Writing about the treatment of tourists, Zawahiri says, ‘The mujahideen don’t kidnap people randomly’ - they kidnap or harm tourists to send a message to their home countries. ‘We don’t attack Brazilian tourists in Finland, or those from Vietnam in Venezuela,’ he writes. No doubt, Muslims may be killed occasionally, but if that happens it’s a pardonable mistake. ‘The majority of scholars say that it is permissible to strike at infidels, even if Muslims are among them,’ Zawahiri contends. He cites a well-known verse in the Koran to support, among other things, the practice of kidnapping: ‘When the sacred months are drawn away, slay the idolators wherever you find them, and take them, and confine them, and lie in wait for them at every place of ambush.’

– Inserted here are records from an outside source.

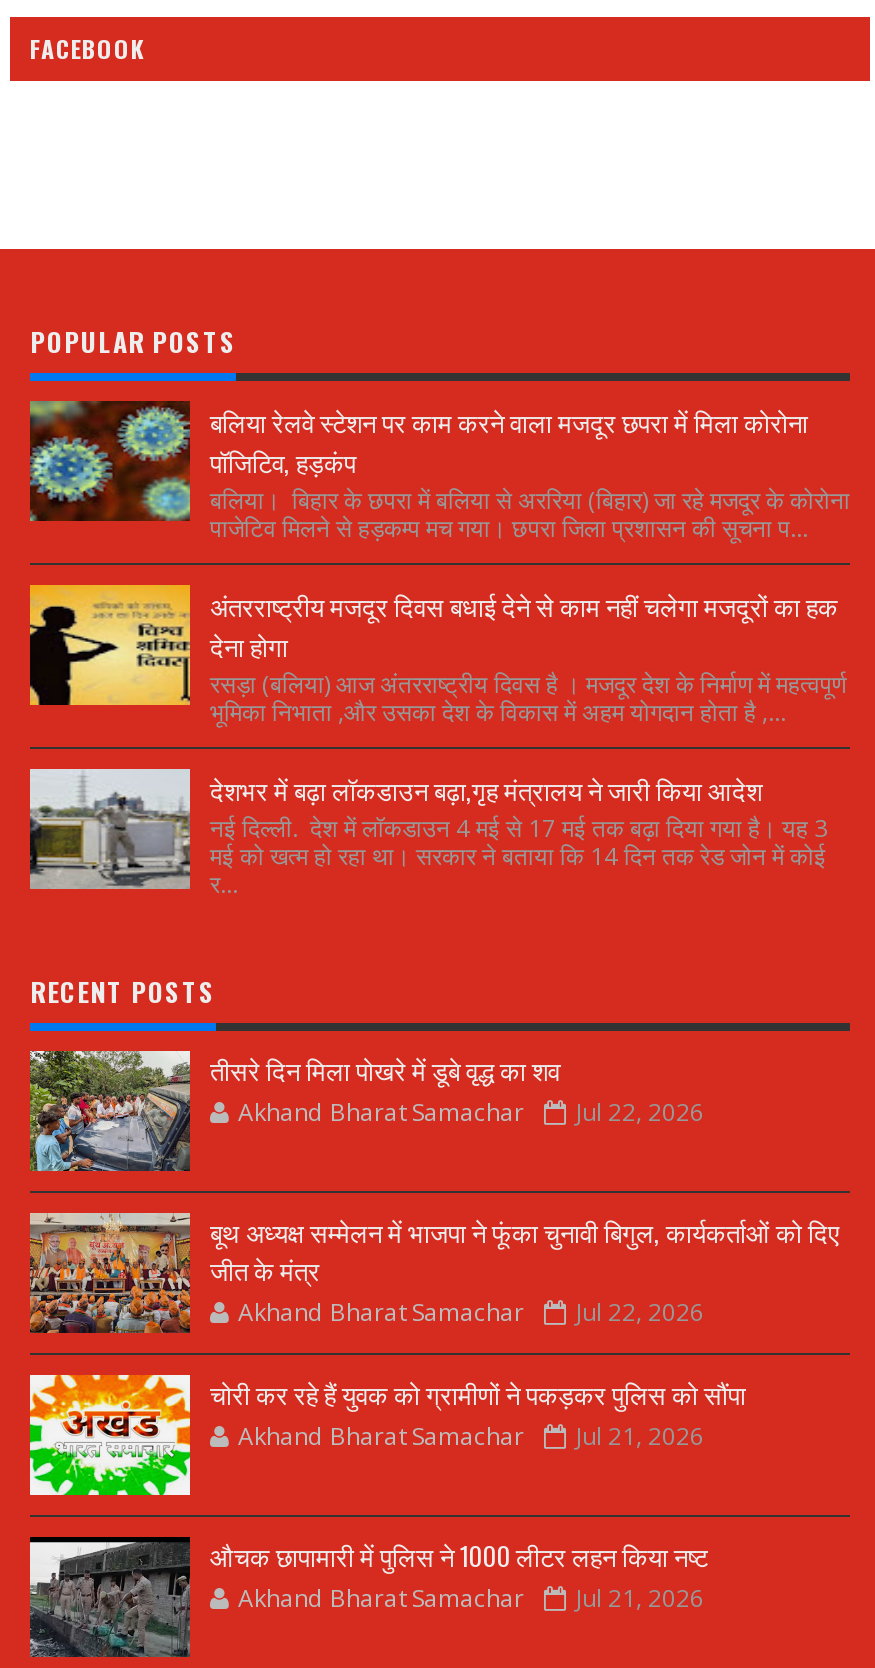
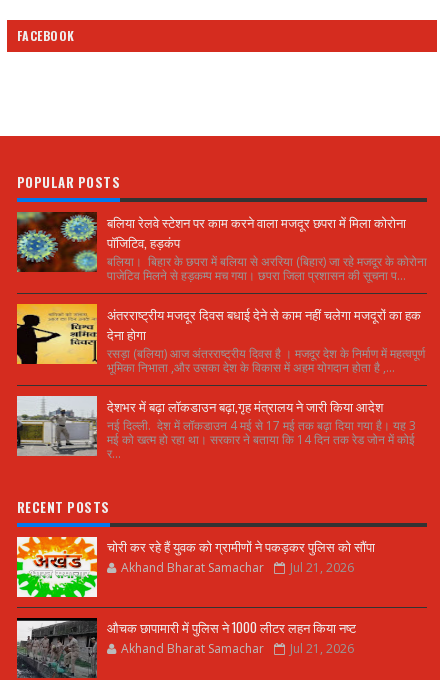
- [image]
- तीसरे दिन मिला पोखरे में डूबे वृद्ध का शव
- Akhand Bharat Samachar
- Jul 22, 2026
- बूथ अध्यक्ष सम्मेलन में भाजपा ने फूंका चुनावी बिगुल, कार्यकर्ताओं को दिए
- जीत के मंत्र
- Akhand Bharat Samachar
- Jul 22, 2026

- [image]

As for 9/11, Zawahiri writes, ‘The mujahideen didn’t attack the west in its home country with suicide attacks in order to break treaties, or out of a desire to spill blood, or because they were half-mad, or because they suffer from frustration and failure, as many imagine. They attacked it because they were forced to defend their community and their sacred religion from centuries of aggression.’

Zawahiri’s argument demonstrates why Islam is so vulnerable to radicalisation. It is a religion that was born in conflict, and in its long history it has developed a reservoir of opinions and precedents that are supposed to govern the behaviour of Muslims toward their enemies. Some of Zawahiri’s commentary may seem comically academic, as in this citation in support of the need for Muslims to prepare for jihad: ‘Imam Ahmad said: “We heard from Harun bin Ma’ruf, citing Abu Wahab, who quoted Amru bin al-Harith citing Abu Ali Tamamah bin Shafi that he heard Uqbah bin Amir saying, ‘I heard the Prophet say from the pulpit: “Against them make ready your strength.”‘ Strength refers to shooting arrows and other projectiles from instruments of war.’

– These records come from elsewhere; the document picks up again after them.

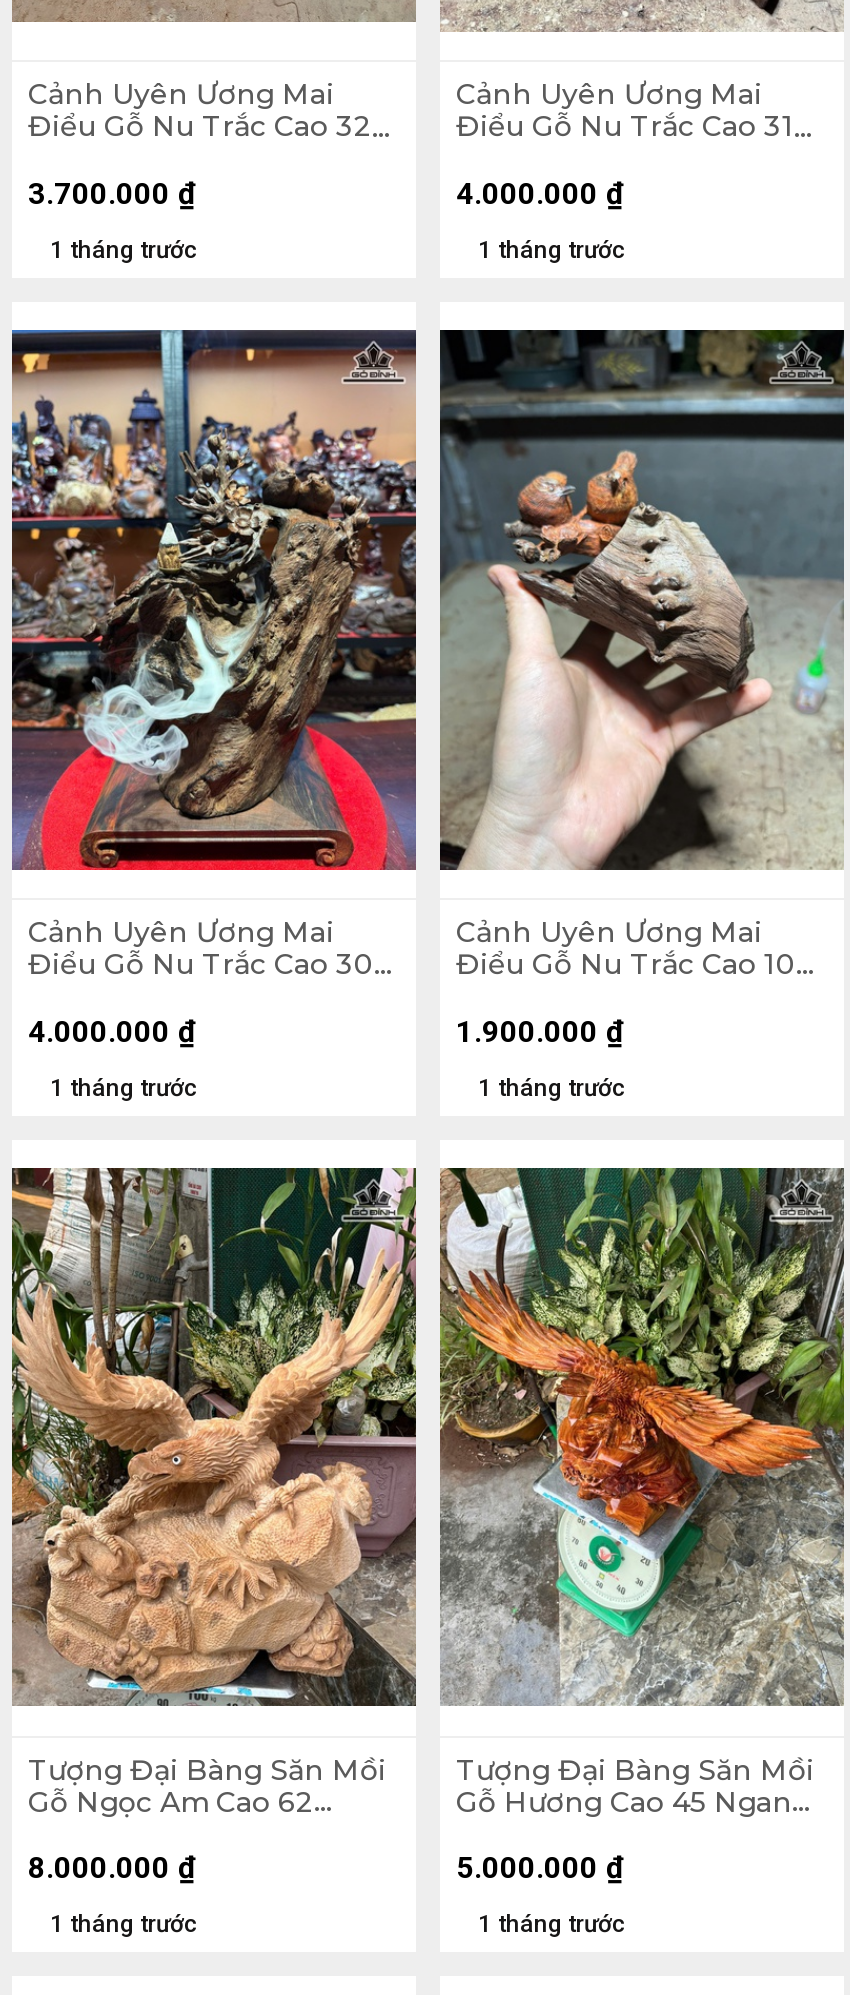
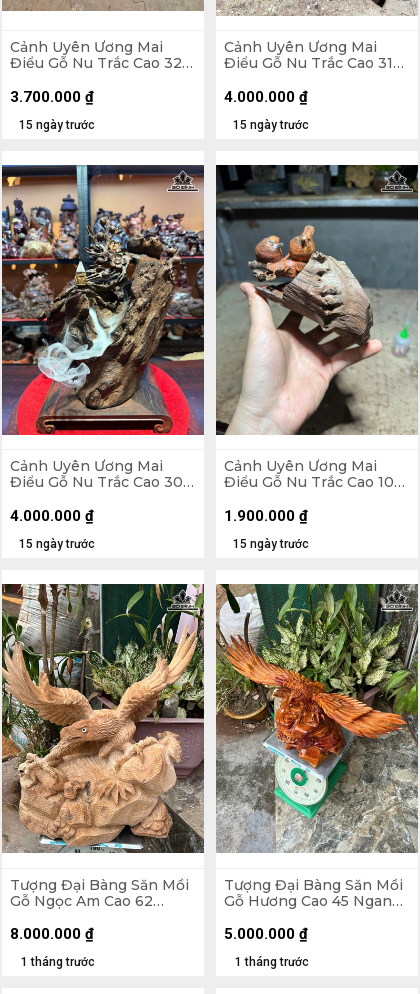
- 1 tháng trước
+ 15 ngày trước

- 1 tháng trước
+ 15 ngày trước

- 1 tháng trước
+ 15 ngày trước

- 1 tháng trước
+ 15 ngày trước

And yet such proof of the rightfulness of jihad, or taking captives, or slaughtering the enemy is easily found in the commentaries of scholars, the rulings of Sharia courts, the volumes of the Prophet’s sayings, and the Koran itself. Sheikh Ali Gomaa, the Egyptian Grand Mufti, has pointed out that literalism is often the prelude to extremism. ‘We must not oversimplify,’ he told me. Crude interpretations of Islamic texts can lead men like Zawahiri to conclude that murder should be celebrated. They come to believe religion is science. They see their actions as logical, righteous and mandatory. In this fashion, a surgeon is transformed from a healer into a killer, but only if the candle of individual conscience has been extinguished.

Several times in his lengthy response, Zawahiri complains of double standards when critics attack al-Qaeda’s tactics but ignore similar actions on the part of Palestinian organisations. He notes that Fadl ridicules the fighting within al-Qaeda. ‘Why don’t you ask Hamas the same thing?’ Zawahiri demands. ‘Isn’t this a clear contradiction?’

Zawahiri knows Palestine is a confounding issue for many Muslims. ‘The situation in Palestine will always be an exception,’ Gamal Sultan, the Islamist writer in Cairo, told me. Essam el-Erian, of the Muslim Brotherhood, said, ‘Here in Egypt, you will find that the entire population supports Hamas and Hezbollah, although no one endorses the Islamic Group.’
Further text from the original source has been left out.